=== INFORMATION SHOWN ===

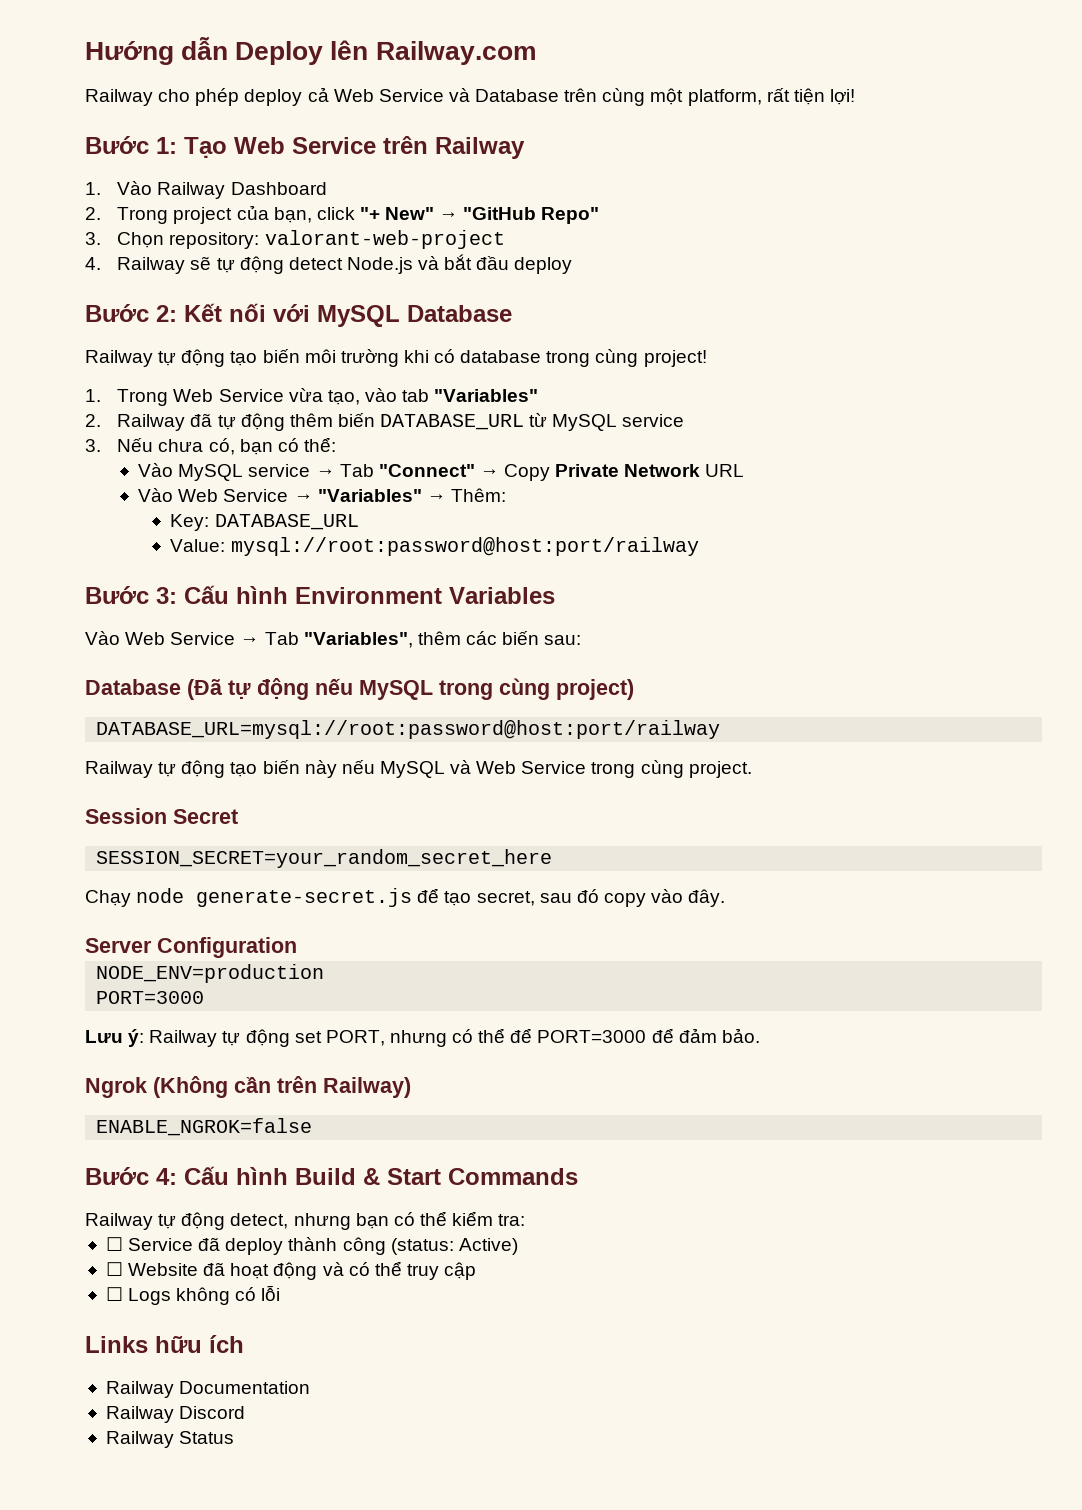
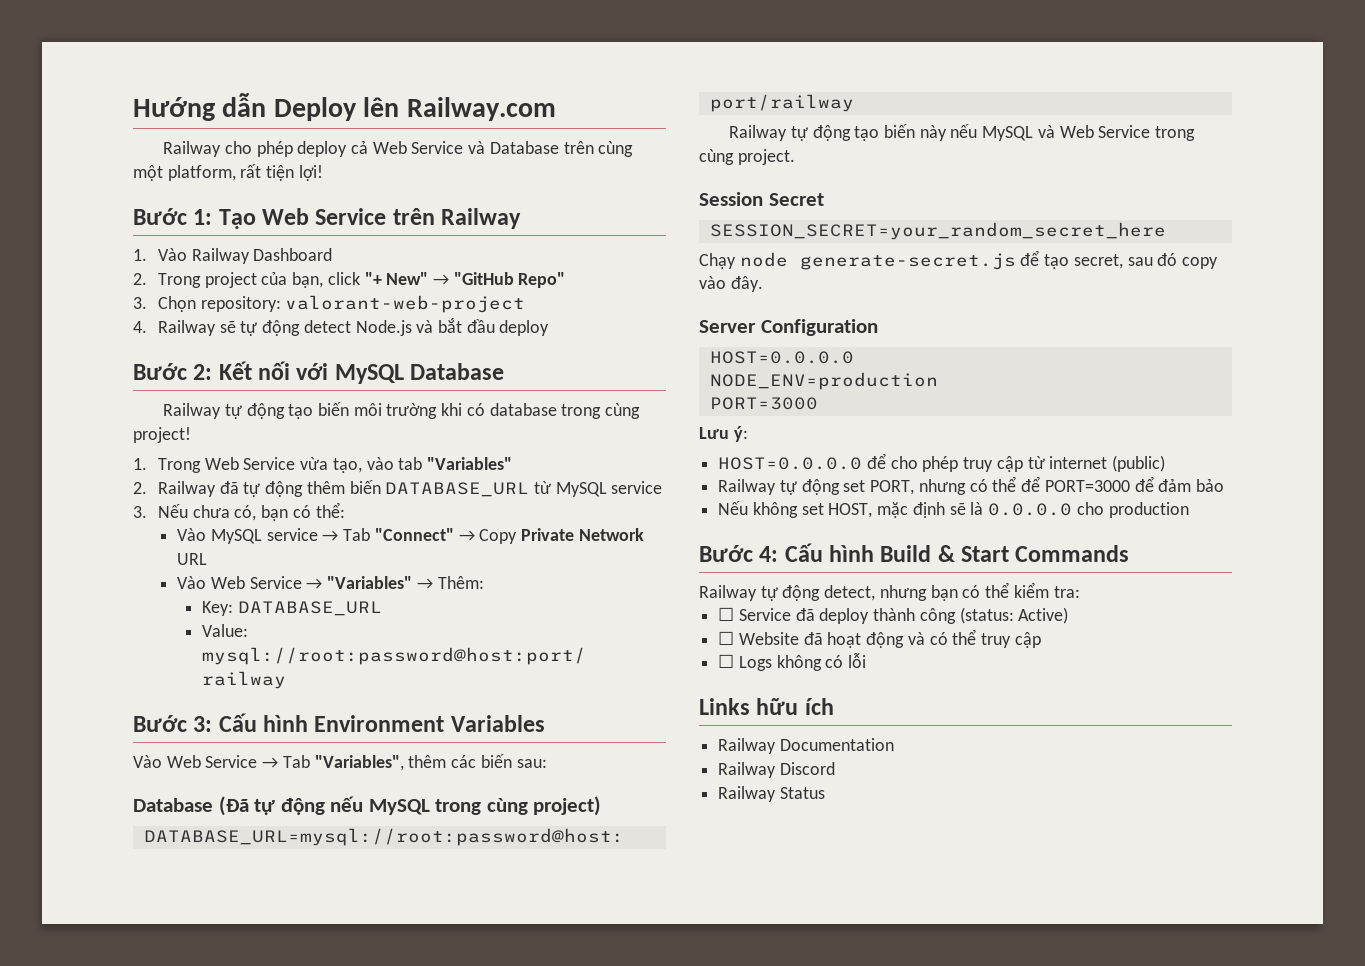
  Server Configuration
+ HOST=0.0.0.0
- Lưu ý: Railway tự động set PORT, nhưng có thể để PORT=3000 để đảm bảo.
- Ngrok (Không cần trên Railway)
- ENABLE_NGROK=false
+ Lưu ý:
+ HOST=0.0.0.0 để cho phép truy cập từ internet (public)
+ Railway tự động set PORT, nhưng có thể để PORT=3000 để đảm bảo
+ Nếu không set HOST, mặc định sẽ là 0.0.0.0 cho production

===

• [WHAT THIS TASK INVOLVES] Print the records again exactly, pictures excluded.

• [EXERCISE SOLUTION]
  Server Configuration
+ HOST=0.0.0.0
- Lưu ý: Railway tự động set PORT, nhưng có thể để PORT=3000 để đảm bảo.
- Ngrok (Không cần trên Railway)
- ENABLE_NGROK=false
+ Lưu ý:
+ HOST=0.0.0.0 để cho phép truy cập từ internet (public)
+ Railway tự động set PORT, nhưng có thể để PORT=3000 để đảm bảo
+ Nếu không set HOST, mặc định sẽ là 0.0.0.0 cho production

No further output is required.